Below are records to transcribe exactly, without their pictures.

## Record extracts
■ ■ ■ ■ ■ ■ ■

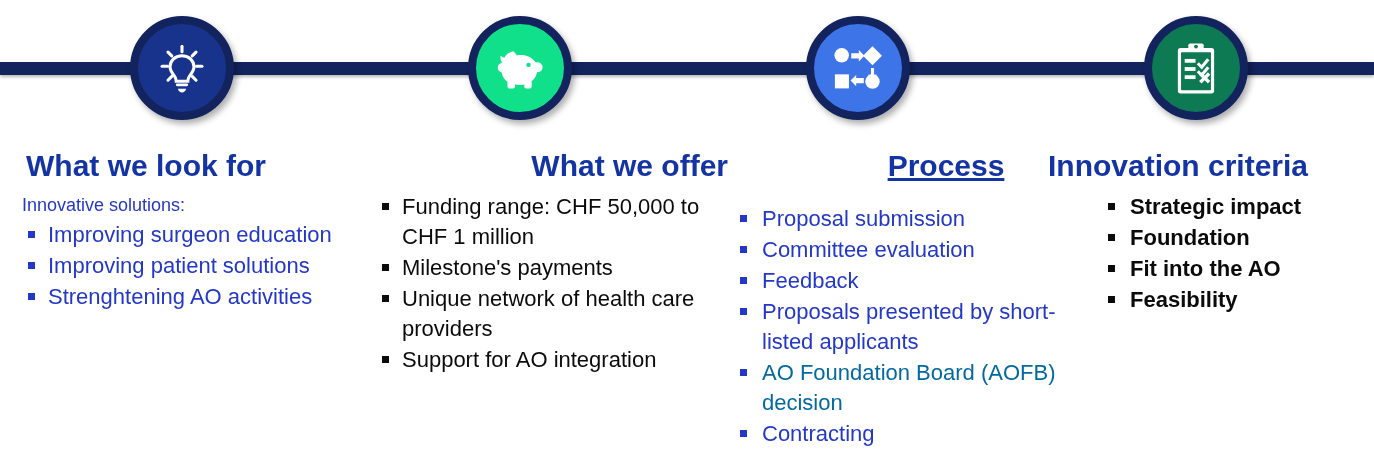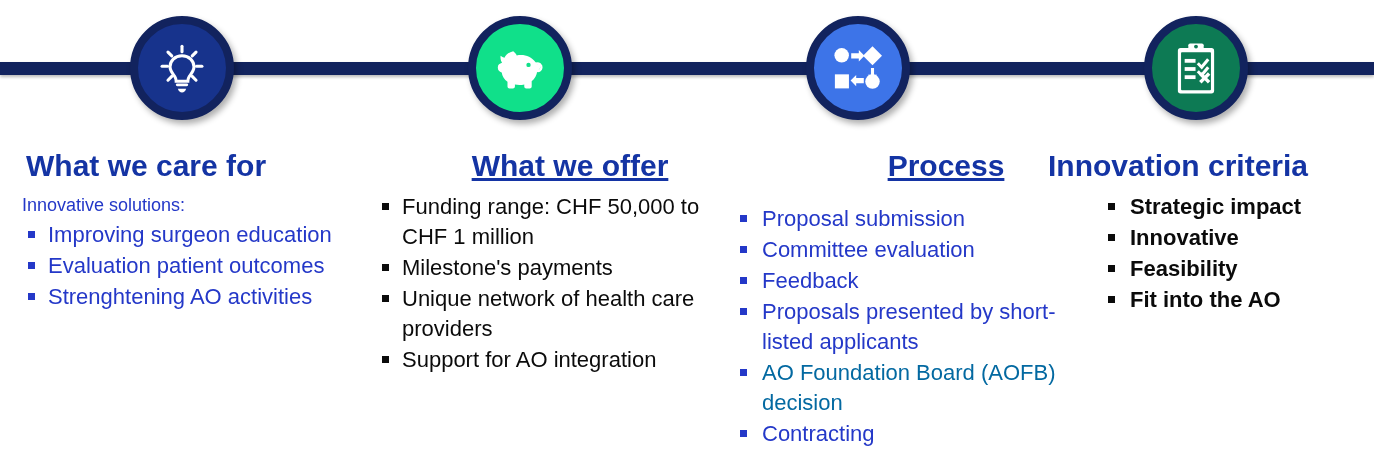"What we care for" div.col-title { text: care -> look }
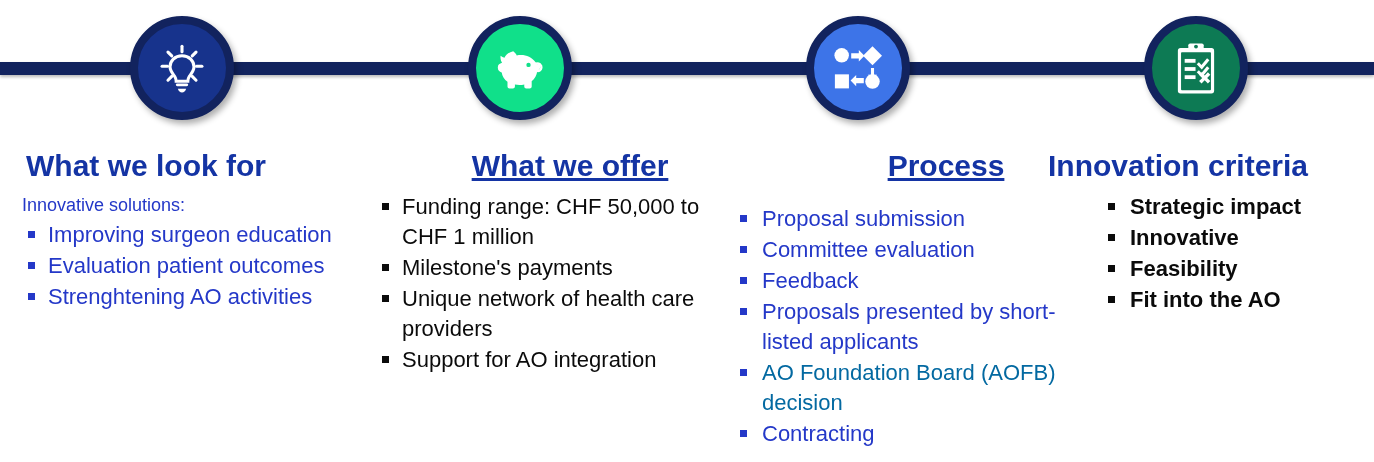"What we offer" #col-1 .col-title { text-align: center -> right; text-decoration: underline -> none }
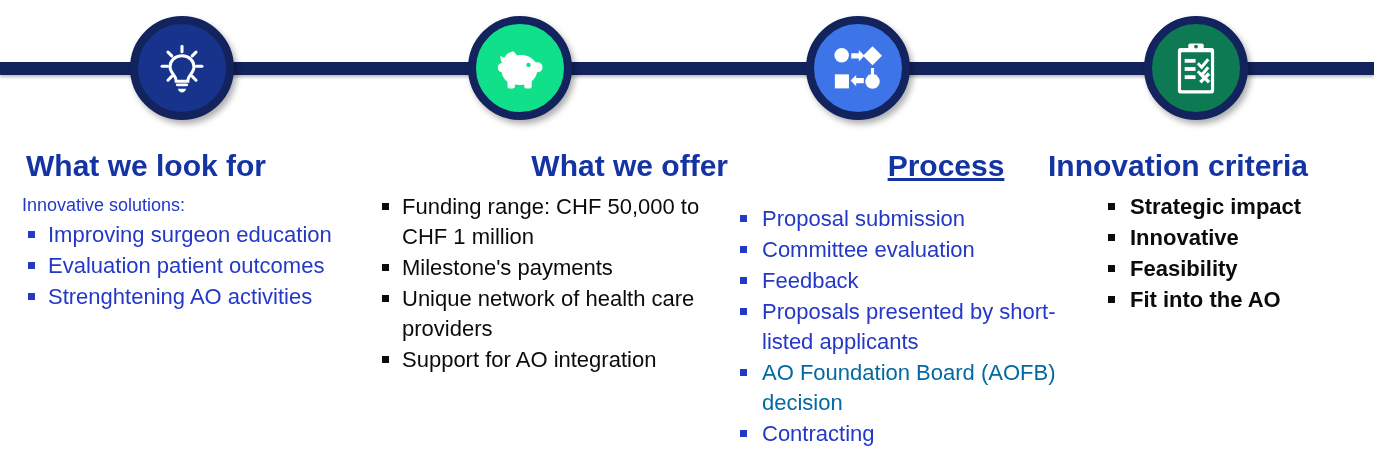"Innovative" li { text: Innovative -> Foundation }
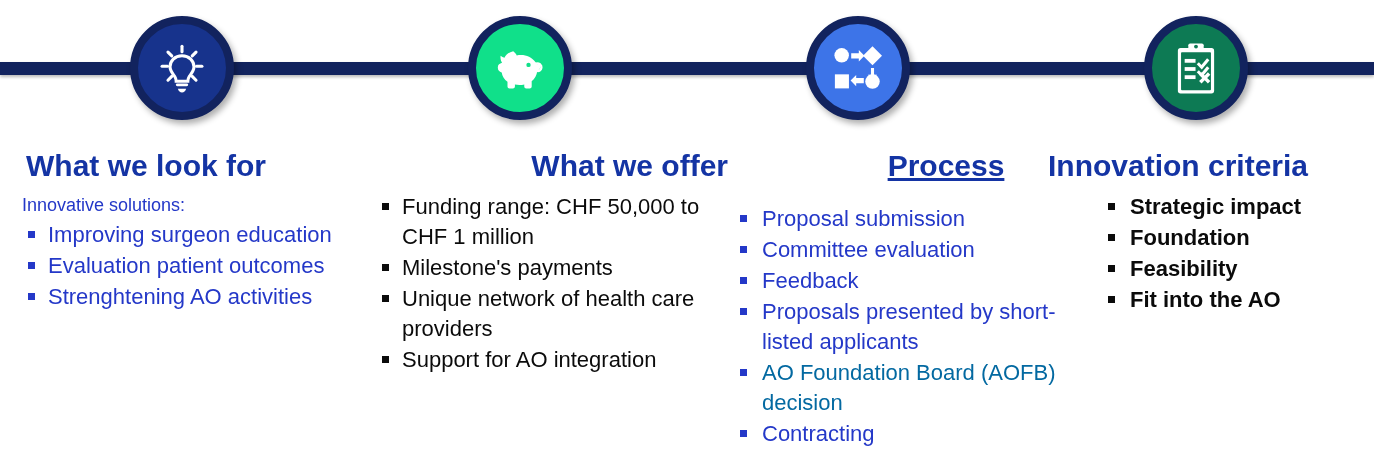"Evaluation patient outcomes" li { text: Evaluation patient outcomes -> Improving patient solutions }
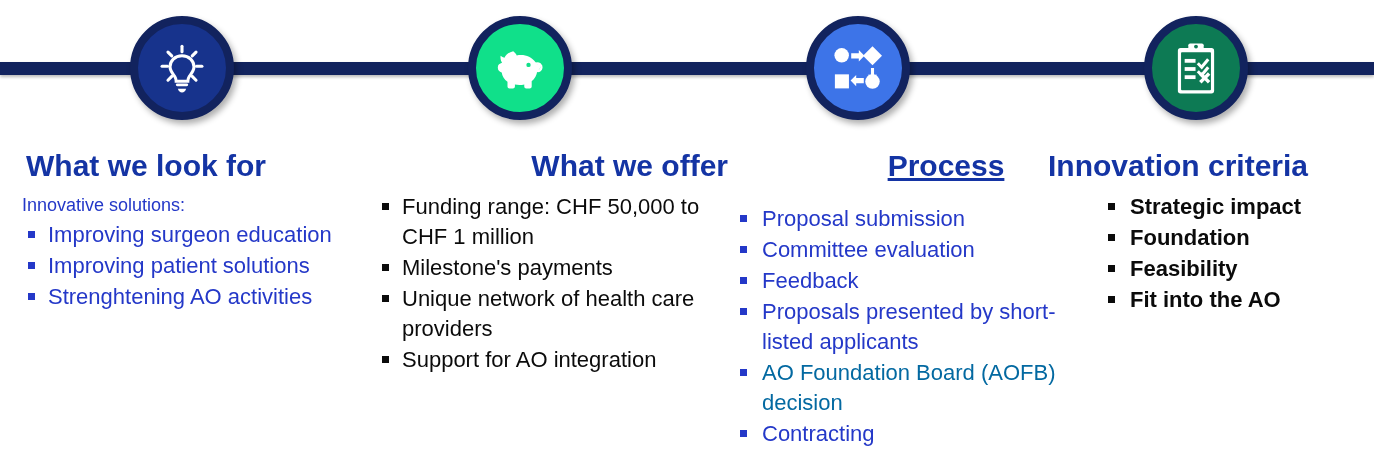"Feasibility" li { order: before "Fit into the AO" -> after "Fit into the AO" }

■ ■ ■ ■ ■ ■ ■

## Completed task
"What we care for" div.col-title { text: care -> look }
"What we offer" #col-1 .col-title { text-align: center -> right; text-decoration: underline -> none }
"Innovative" li { text: Innovative -> Foundation }
"Evaluation patient outcomes" li { text: Evaluation patient outcomes -> Improving patient solutions }
"Feasibility" li { order: before "Fit into the AO" -> after "Fit into the AO" }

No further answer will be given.